When Macon County Manager Derek Roland presented the 2020-21 fiscal year budget last year, he presented a budget plan that did not take into account the potential impact of COVID19. Like other local governments across the state, the budget planning process in Macon County began before the Pandemic began making headlines. Once COVID19 began to spread across the country, local governments because altering their budgets to anticipate significant revenue shortfalls caused by the pandemic.
“Sources such as NCACC and Moody’s Investor Service pointed to a forthcoming recession and provided budget guidance based on this assumption,” said Roland during last week’s budget work session. “Some sources were indicating as much as a 50% drop in sales tax revenue during the first quarter of the fiscal year.”

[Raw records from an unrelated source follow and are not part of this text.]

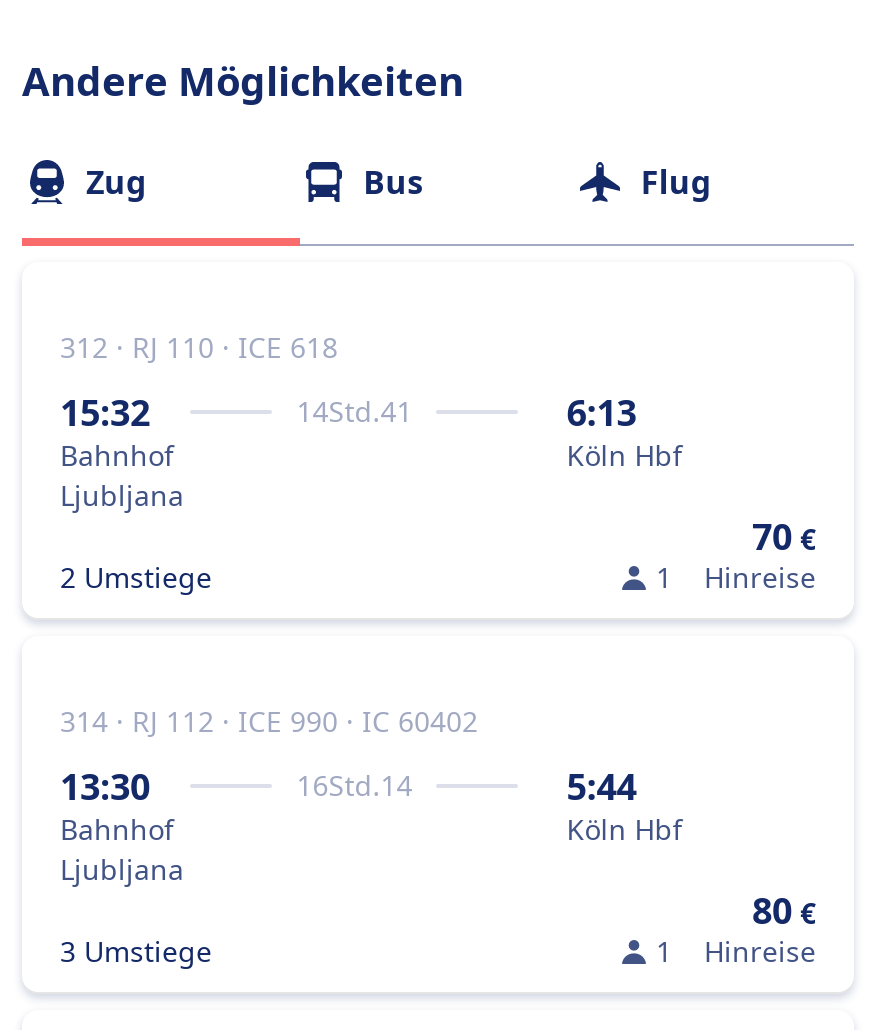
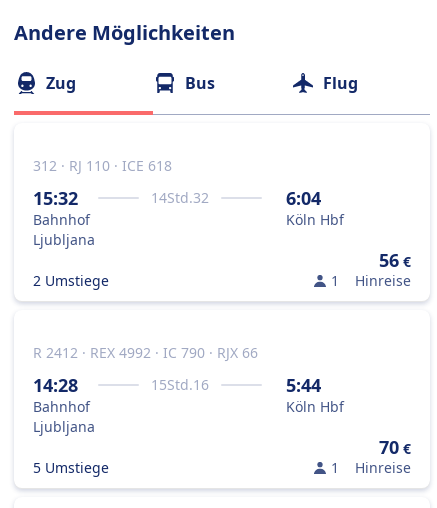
- 14Std.41
+ 14Std.32

- 6:13
+ 6:04

- 70 €
+ 56 €

- 314 · RJ 112 · ICE 990 · IC 60402
+ R 2412 · REX 4992 · IC 790 · RJX 66

- 13:30
- 16Std.14
+ 14:28
+ 15Std.16

- 80 €
+ 70 €

- 3 Umstiege
+ 5 Umstiege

Now, a couple of months into the fiscal year, many local governments in North Carolina are realizing that tax revenues did not experience the loss anticipated — and in fact, revues have soared across the state.

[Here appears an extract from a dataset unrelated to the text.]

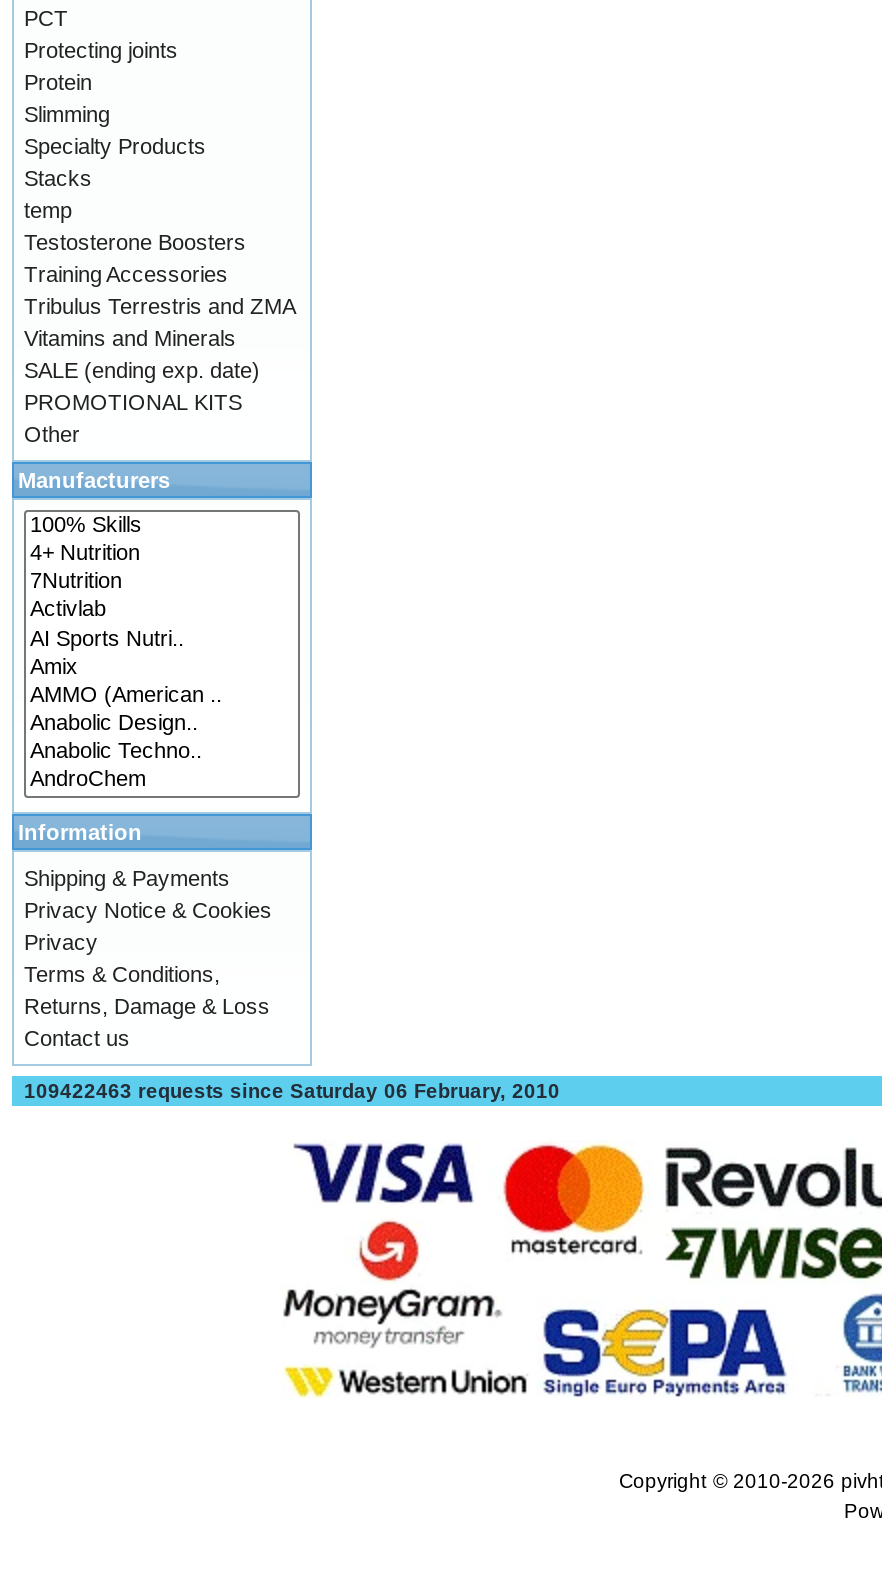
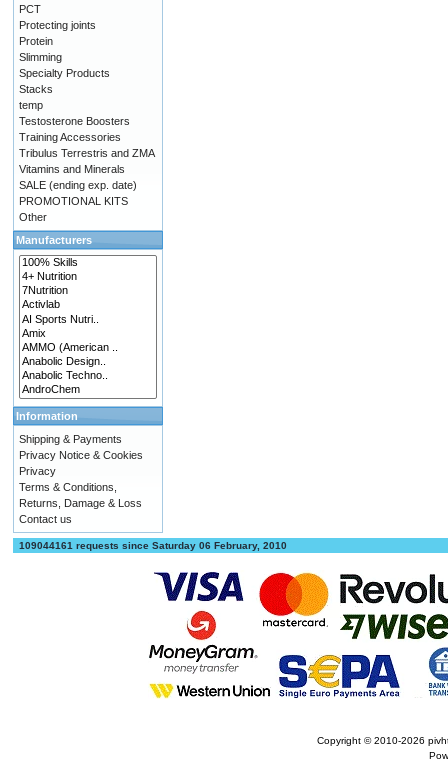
- 109422463 requests since Saturday 06 February, 2010
+ 109044161 requests since Saturday 06 February, 2010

Sales Tax was budgeted at a level 5.2% below the amount originally budgeted for FY 20’ resulting in an original budget revenue loss of $1M for Macon County. Through the first four months of FY 21’ however, sales tax collections are up 16% over 2020 actuals in Macon County and 11% statewide. As a result of this trend, Macon County increased the sales tax revenue projections for the remainder of the year to the 2020 actual level.

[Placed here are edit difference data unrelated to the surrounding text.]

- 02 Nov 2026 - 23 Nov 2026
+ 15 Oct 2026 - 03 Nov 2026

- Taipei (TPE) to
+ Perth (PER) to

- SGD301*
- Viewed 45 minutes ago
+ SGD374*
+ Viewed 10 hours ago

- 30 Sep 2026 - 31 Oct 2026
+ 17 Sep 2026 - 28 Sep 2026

“The collection rate for Property tax and motor vehicles was reduced by 1% to 97.3% in the original budget based upon an anticipated reduction in property owners “ability to pay” due to what everyone was certain would be a forthcoming recession,” explained Roland. “This was based upon guidance from NCACC and historical Macon County Data following the recession in 2009. As of 12/31/20 however we are collecting taxes at the same percentage we did in the previous year, thus revenue projections for the remainder of FY21’ have been increased to the prior-year levels.”
Not only are other county revenue sources collecting at the same levels as the previous year — they are exceeding the prior year’s levels.
To begin FY 21’ a 10% decrease from FY19 actuals was budgeted for fees collected in Register of Deeds (ROD), Building Inspections, and On-site Wastewater and wells again based upon a projected declining economy. Fortunately, however, Macon County experienced the exact opposite:
•7-1-20 – 12-31-20
•ROD 70% higher than 2019 actuals
•Building inspections 3% higher than 2019 actuals
•OSWW and Well fees- 64% higher than 2019 actuals
“We have been able to take advantage of these unforeseen revenue increases in service fees through January and have increased the service fee revenue to FY20’ levels for the remainder of the fiscal year,” said Roland. “These revenue increases have resulted in our ability to largely close the budget gap we faced to begin the fiscal year, getting us to a level that is almost as if COVID-19 had never happened.”
Moving forward, Roland said the county is taking a conservative approach, however many projects that were originally cut from the budget due to COVID19 are now able to be completed.
“Although much uncertainty remains for FY 22’, the $1.7M in additional revenue gained from a “booming yet fragile” economy enables us to restore capital funding to the priority areas of public safety and education,” said Roland.